**WORK TO COMPLETE**
Every record here must be copied exactly, except for the images it holds.

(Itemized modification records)
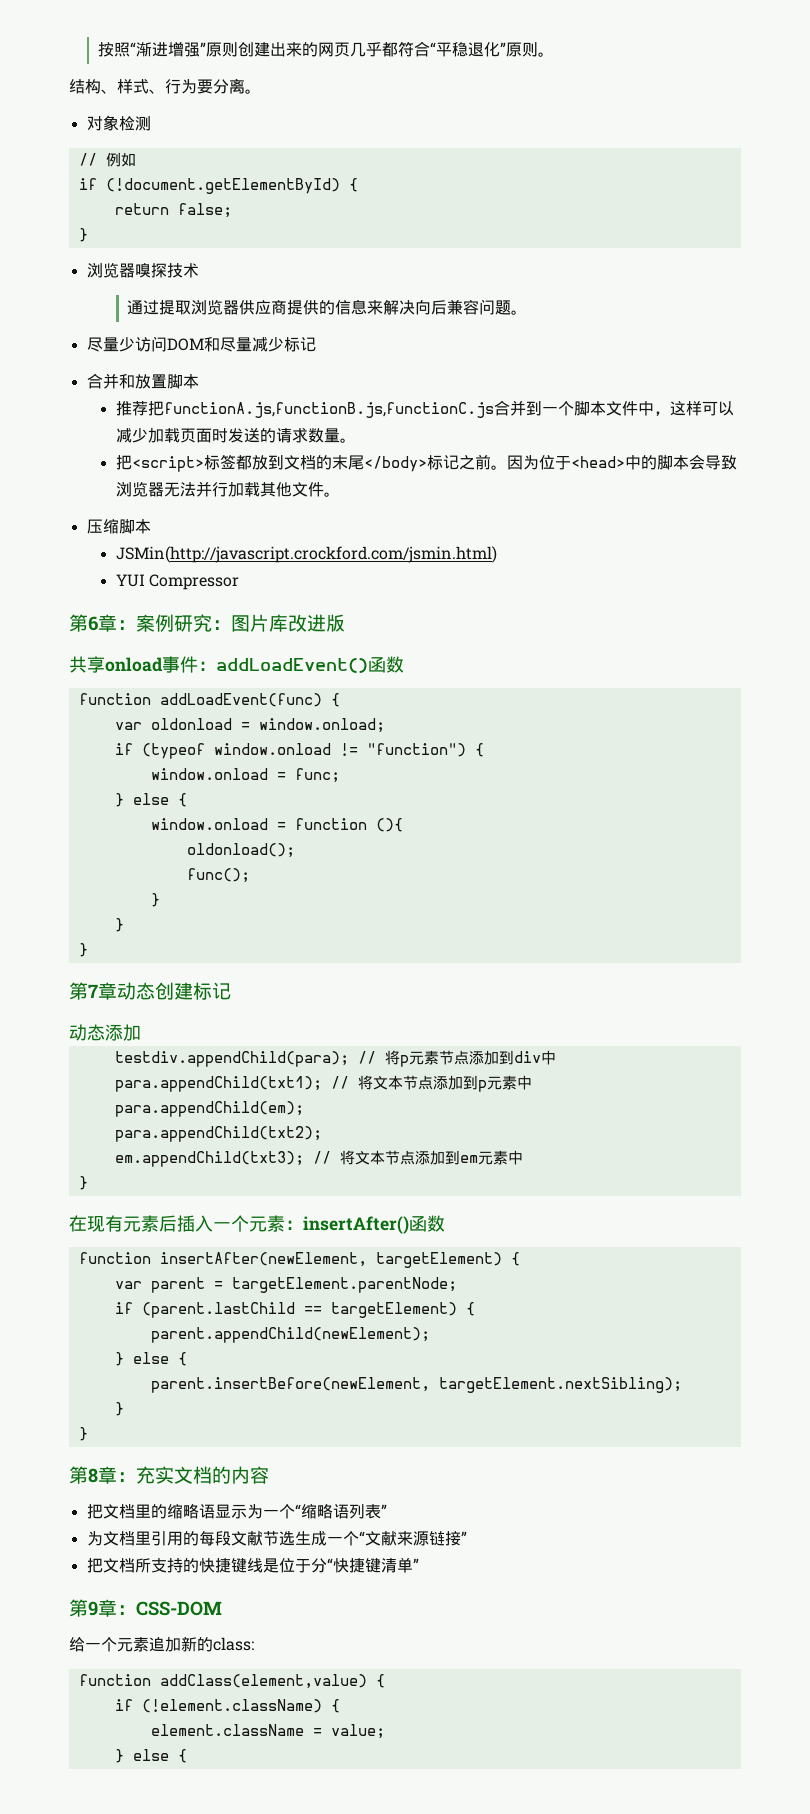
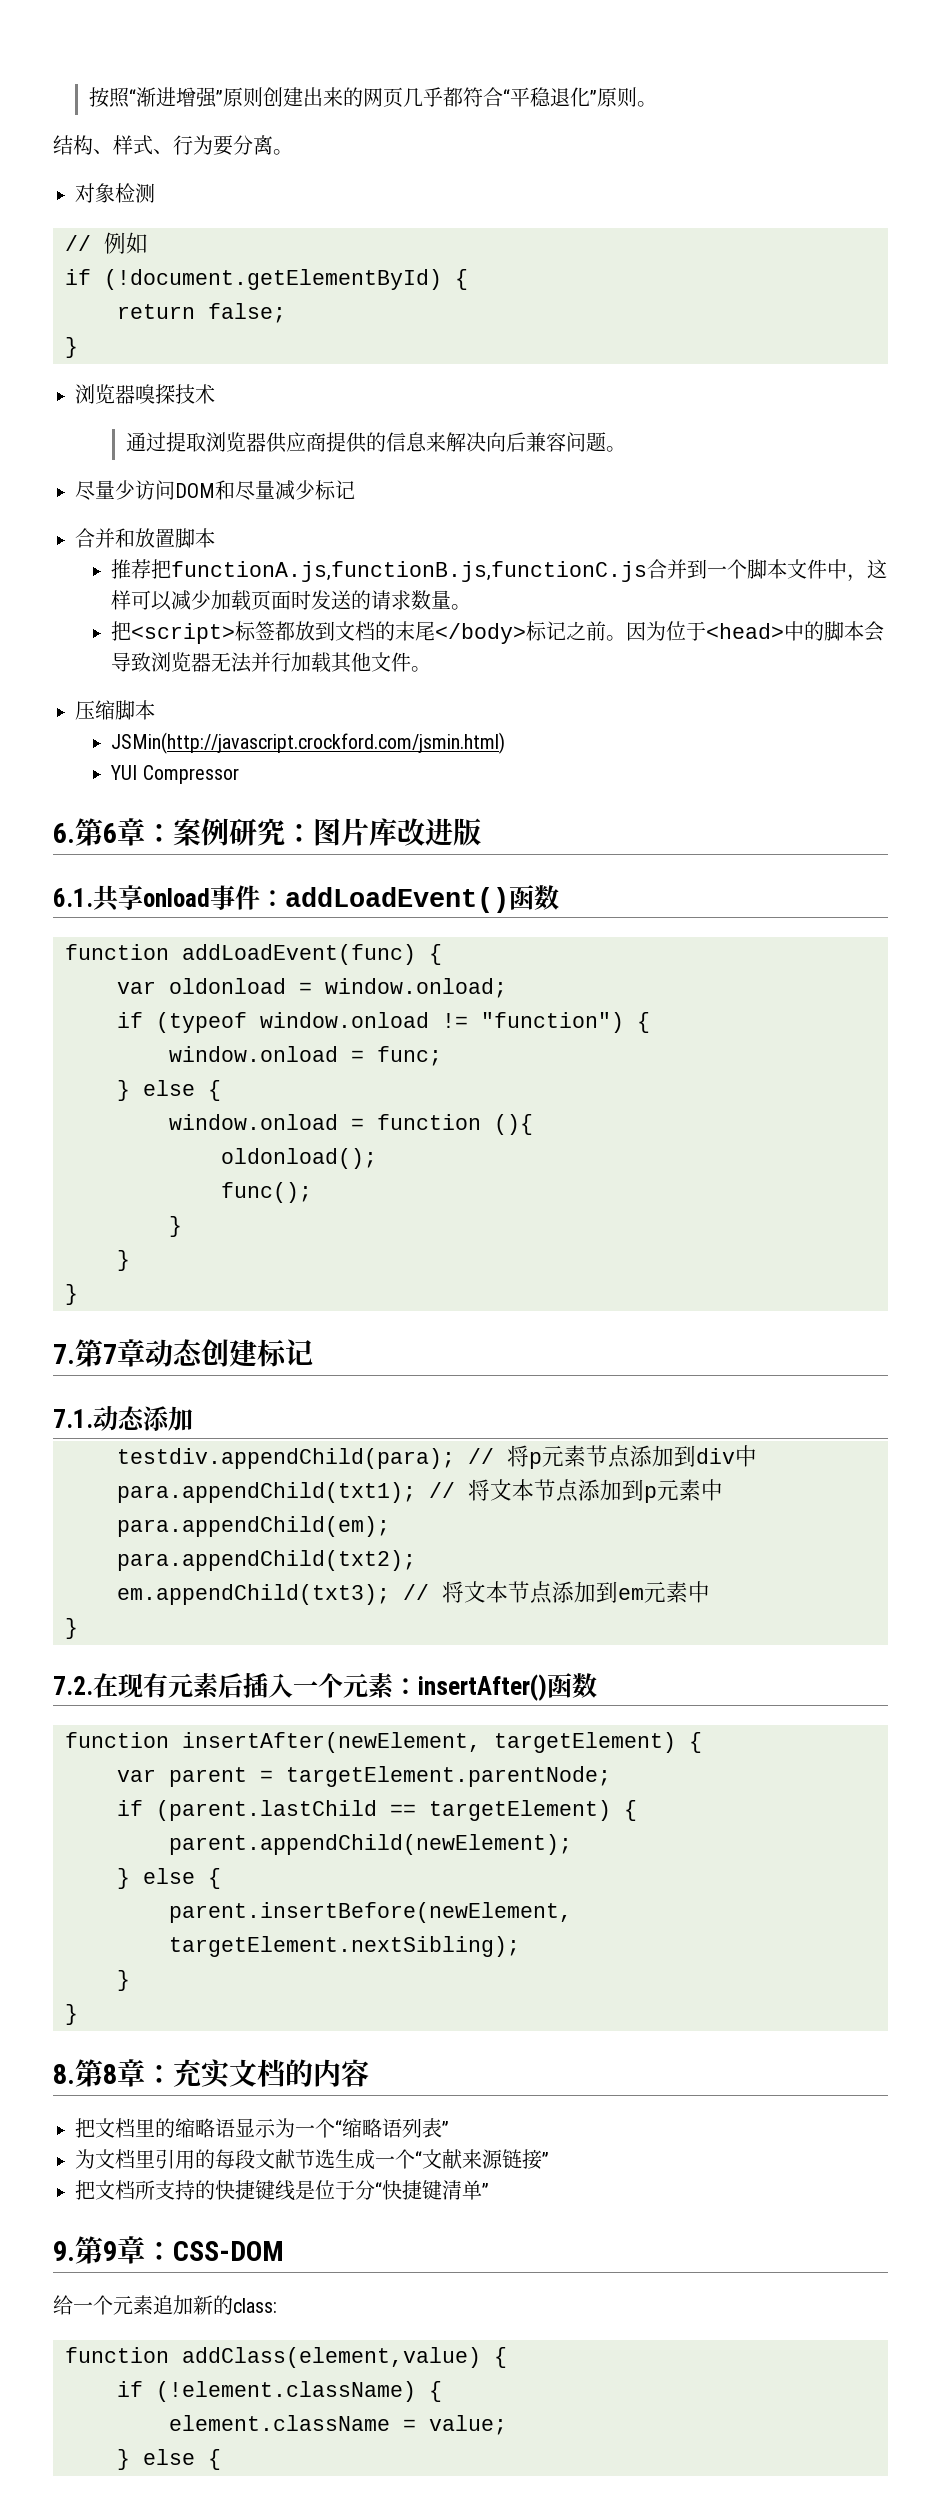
- 第6章：案例研究：图片库改进版
+ 6.第6章：案例研究：图片库改进版
- 共享onload事件：addLoadEvent()函数
+ 6.1.共享onload事件：addLoadEvent()函数
- 第7章动态创建标记
+ 7.第7章动态创建标记
- 动态添加
+ 7.1.动态添加
- 在现有元素后插入一个元素：insertAfter()函数
+ 7.2.在现有元素后插入一个元素：insertAfter()函数
- 第8章：充实文档的内容
+ 8.第8章：充实文档的内容
- 第9章：CSS-DOM
+ 9.第9章：CSS-DOM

**EXERCISE OUTPUT**
- 第6章：案例研究：图片库改进版
+ 6.第6章：案例研究：图片库改进版
- 共享onload事件：addLoadEvent()函数
+ 6.1.共享onload事件：addLoadEvent()函数
- 第7章动态创建标记
+ 7.第7章动态创建标记
- 动态添加
+ 7.1.动态添加
- 在现有元素后插入一个元素：insertAfter()函数
+ 7.2.在现有元素后插入一个元素：insertAfter()函数
- 第8章：充实文档的内容
+ 8.第8章：充实文档的内容
- 第9章：CSS-DOM
+ 9.第9章：CSS-DOM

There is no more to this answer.